Sunday, June 05, 2005

An Argument for Inbreeding?

Every genealogist knows that the number of one's ancestors increases exponentially the further back one goes. Each person has two biological parents, four grandparents, eight great-grandparents, and so on. In the tenth generation (counting oneself as the first) one has 512 ancestors; in the twentieth one has 524,288; in the thirtieth one has 536,870,912. Adding up the members of each generation from the second to the thirtieth, we find 1,073,741,823 total ancestors. Go back a few more generations, and we have exceeded the number of persons who have ever lived on Earth. And yet, thirty generations (assuming each to measure 25 years) takes us back only to the thirteenth century!

Of course we haven't each had a billion distinct ancestors since the Middle Ages. We have all found (or will eventually find) loops in our family trees—near or distant cousins who marry, and so share common ancestors. If my father and mother were first-cousins (shared one set of grandparents), I would have only three sets of great-grandparents, and my family tree in previous generations would be reduced by a quarter.

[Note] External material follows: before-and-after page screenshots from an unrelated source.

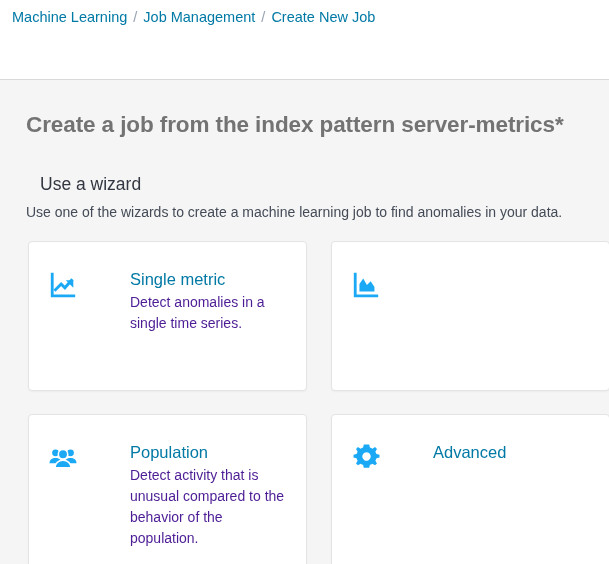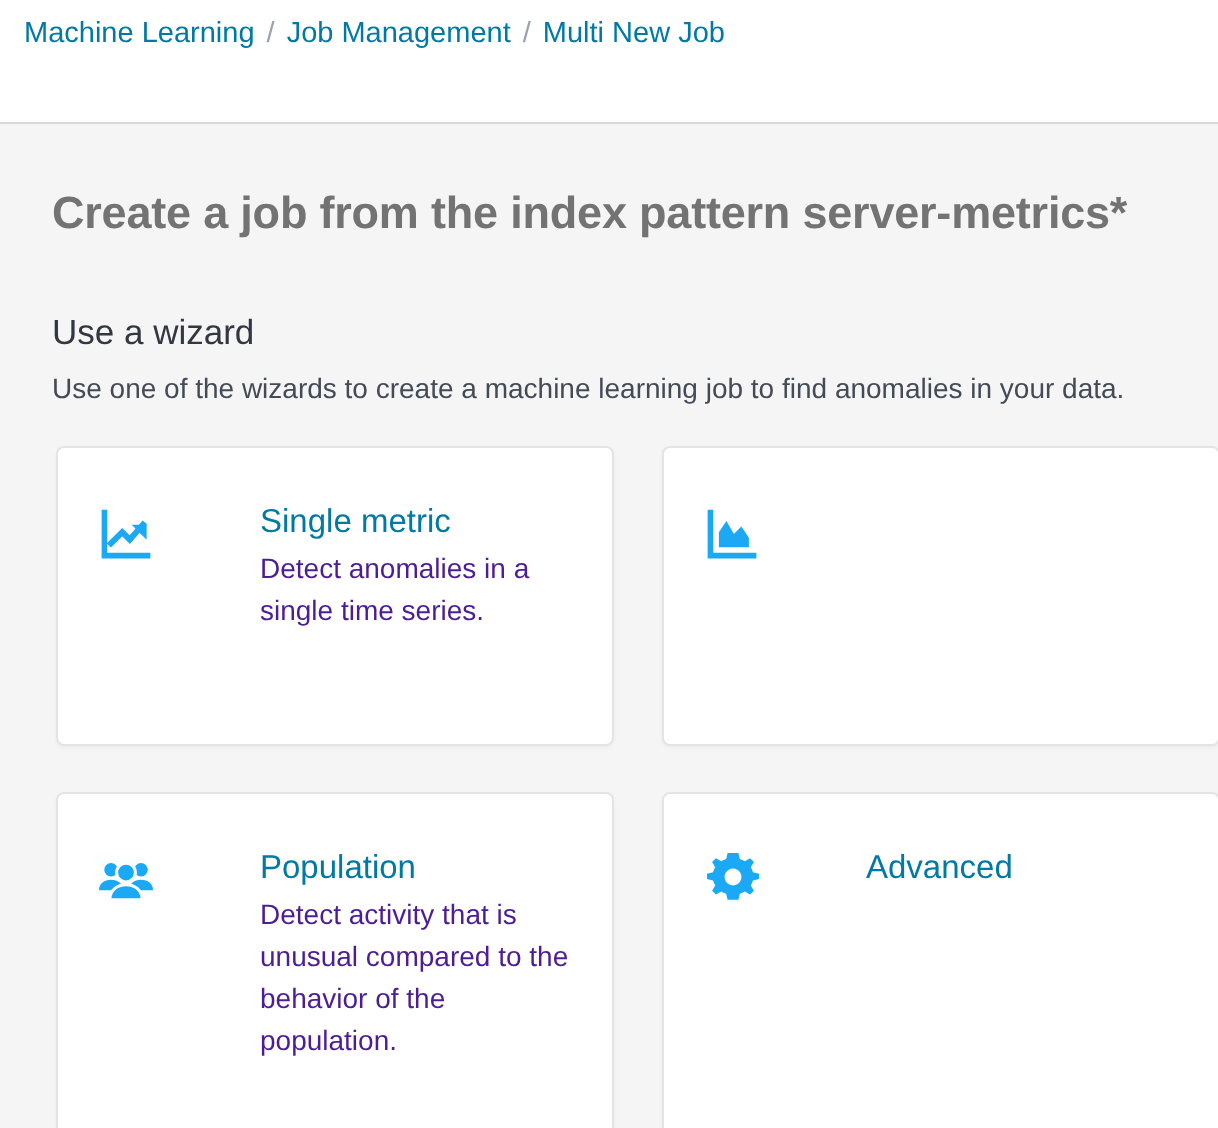--- a/index.html
+++ b/index.html
@@ -7,21 +7,21 @@
     margin: 0; padding: 0;
     width: 609px; height: 564px;
     background: #f5f5f5;
     font-family: "Liberation Sans", "DejaVu Sans", sans-serif;
     -webkit-font-smoothing: antialiased;
   }
   #app { position: relative; width: 609px; height: 564px; overflow: hidden; background: #f5f5f5; }
 
   
   .breadcrumb-bar {
-    height: 62px;
+    height: 80px;
     background: #ffffff;
     border-bottom: 1px solid #d9d9d9;
     display: flex;
     align-items: flex-start;
     padding: 7px 0 0 12px;
   }
   .breadcrumb { display: flex; align-items: center; font-size: 14.5px; line-height: 20px; }
   .crumb-link { color: #0079a5; text-decoration: none; white-space: nowrap; cursor: pointer; }
   .crumb-sep { color: #98a2b3; margin: 0 6px; font-size: 14.5px; }
 
@@ -36,21 +36,21 @@
     font-weight: 700;
     color: #737373;
     letter-spacing: -0.1px;
     margin: 0 0 32px 10px;
     line-height: 30px;
   }
   .section-title {
     font-size: 17.5px;
     font-weight: 400;
     color: #333741;
-    margin: 0 0 6px 10px;
+    margin: 0 0 6px 24px;
     line-height: 24px;
   }
   .section-sub {
     font-size: 14px;
     font-weight: 400;
     color: #444b56;
     margin: 0 0 19px 10px;
     line-height: 20px;
   }
 
@@ -106,21 +106,21 @@
 <body>
 
 <div id="app">
 
   <div class="breadcrumb-bar">
     <nav class="breadcrumb">
       <a class="crumb-link" href="#">Machine Learning</a>
       <span class="crumb-sep">/</span>
       <a class="crumb-link" href="#">Job Management</a>
       <span class="crumb-sep">/</span>
-      <a class="crumb-link" href="#">Multi New Job</a>
+      <a class="crumb-link" href="#">Create New Job</a>
     </nav>
   </div>
 
   <div class="page-body">
     <div class="panel">
 
       <h1 class="page-title">Create a job from the index pattern server-metrics*</h1>
 
       <h2 class="section-title">Use a wizard</h2>
       <p class="section-sub">Use one of the wizards to create a machine learning job to find anomalies in your data.</p>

There is an upper limit to the number of ancestors one can have at any given generation. But is there a lower limit?

Consider a society which allows siblings to marry. If a brother and sister married in every generation, one would have two parents, two grandparents, two great-grandparents, and so on. One would then have only 58 ancestors to track down through the thirtieth generation!

Now suppose that one's parents are first cousins who share both sets of grandparents—in other words, the father's parents are siblings of the mother's parents—and that this pattern is repeated in each preceding generation. One would then have four grandparents, four great-grandparents, and so on. Through the thirtieth generation, one would have 114 ancestors—still a very manageable number.